BRANDON LEE JENSEN, APPELLANT (PLAINTIFF),
v.
MARGARET E. MILATZO-JENSEN, APPELLEE (DEFENDANT).



Appeals from the District Court of Laramie County The Honorable Thomas T.C. Campbell, Judge

The opinion of the court was delivered by: Voigt, Justice.

Before KITE, C.J., and GOLDEN,*fn1 HILL, VOIGT, and BURKE, JJ.

VOIGT, J., delivers the opinion of the Court; BURKE, J., files a concurring in part and dissenting in part opinion, in which KITE, C.J., joins.

NOTICE: This opinion is subject to formal revision before publication in Pacific Reporter Third. Readers are requested to notify the Clerk of the Supreme Court, Supreme Court Building, Cheyenne, Wyoming 82002, of any typographical or other formal errors so that correction may be made before final publication in the permanent volume.

[¶1] Brandon Lee Jensen, the appellant (Father), and Margaret E. Milatzo-Jensen, the appellee (Mother), divorced in 2007. In the litigation that followed the divorce, the district court granted Mother's motion to modify the visitation schedule, denied Father's request to present expert testimony, denied Father's claims for child support abatement, denied Father's petition to modify child support, partially reimbursed Father's day-care expenses, and awarded attorney's fees to Mother. Father now appeals those orders.

[¶2] We affirm in part and reverse in part.

ISSUES

[¶3] 1. Did the district court abuse its discretion by modifying Father's visitation schedule?
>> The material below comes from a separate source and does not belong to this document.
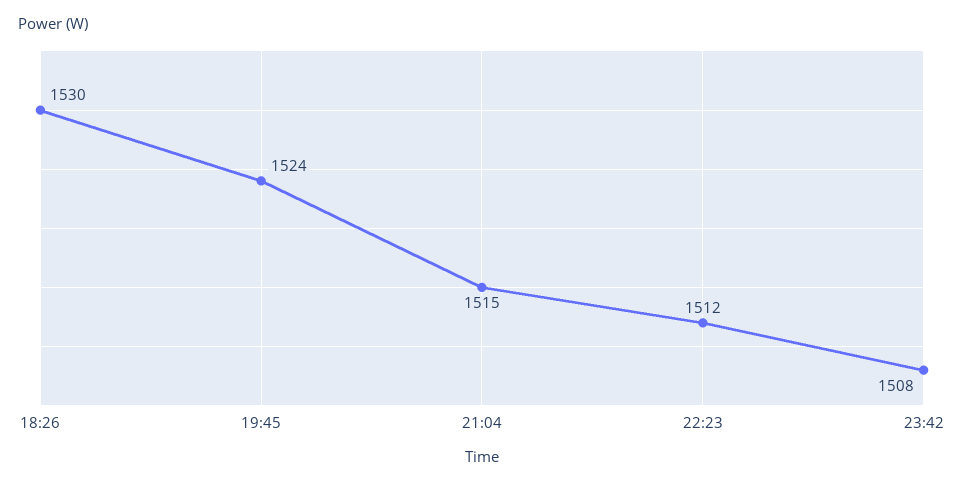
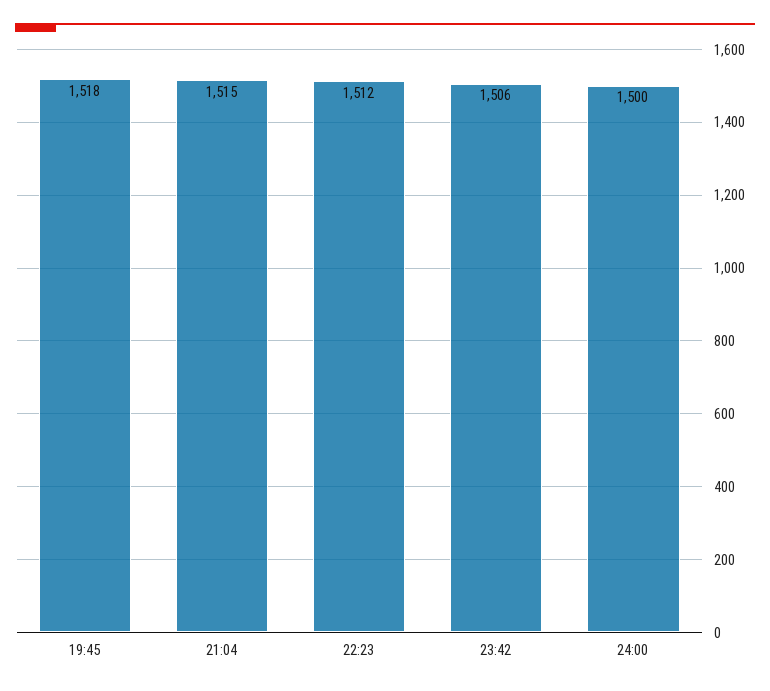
18:26: 1530 -> none
19:45: 1524 -> 1518
23:42: 1508 -> 1506
24:00: none -> 1500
2. Did the district court abuse its discretion by denying Father's request to present the testimony of two expert witnesses?

3. Did the district court err by denying Father's claims for abatement of child support?

4. Did the district court abuse its discretion by denying Father's Petition to Modify Child Support?

5. Did the district court abuse its discretion by not fully reimbursing Father for day-care expenses?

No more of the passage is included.